Difference listings:

■ ■ ■ ■

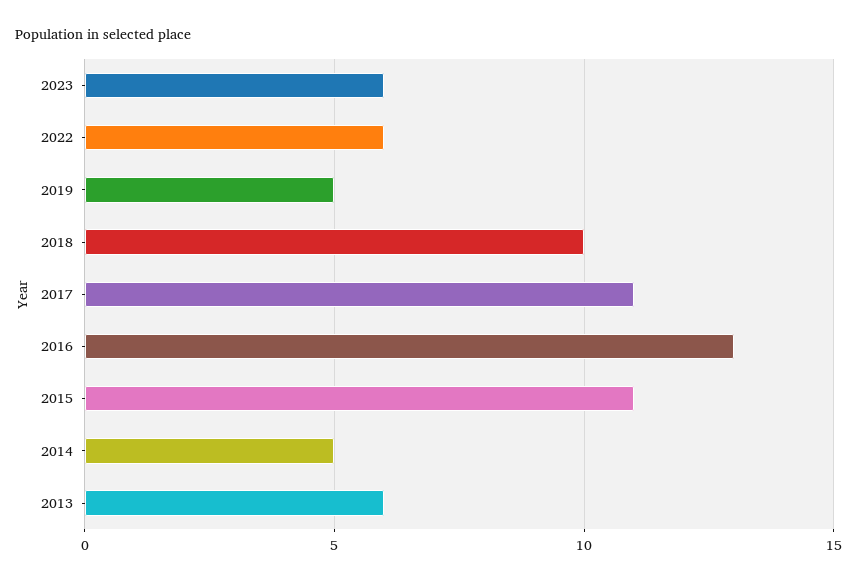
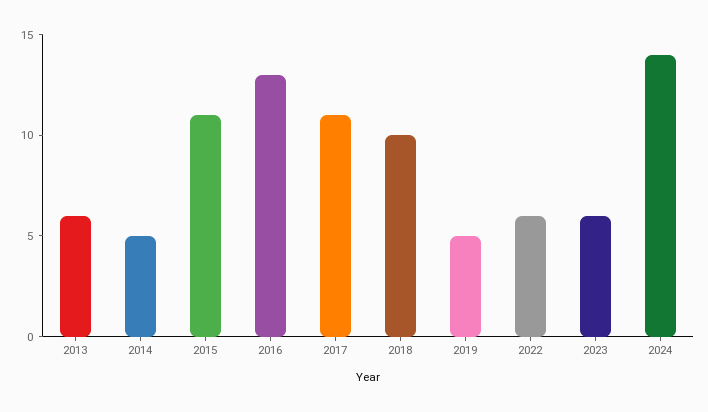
2024: none -> 14

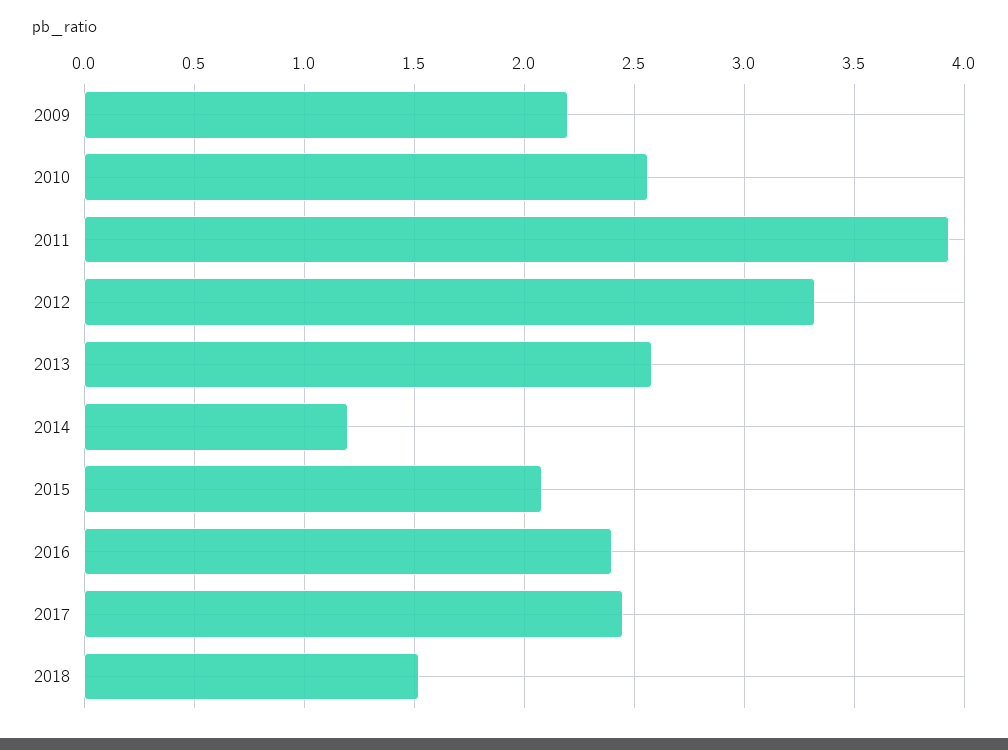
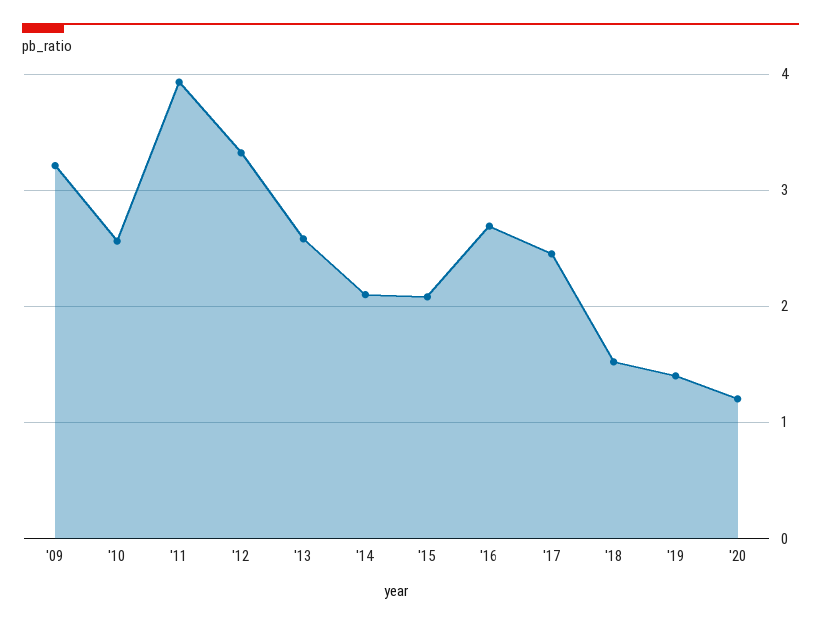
2009: 2.2 -> 3.2
2014: 1.2 -> 2.1
2016: 2.4 -> 2.7
'19: none -> 1.4
'20: none -> 1.2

■ ■ ■ ■

Output exactly, and only, the lines running from the one that contains "2009: 2.2 -> 3.2" through the last line of the entries above.

2009: 2.2 -> 3.2
2014: 1.2 -> 2.1
2016: 2.4 -> 2.7
'19: none -> 1.4
'20: none -> 1.2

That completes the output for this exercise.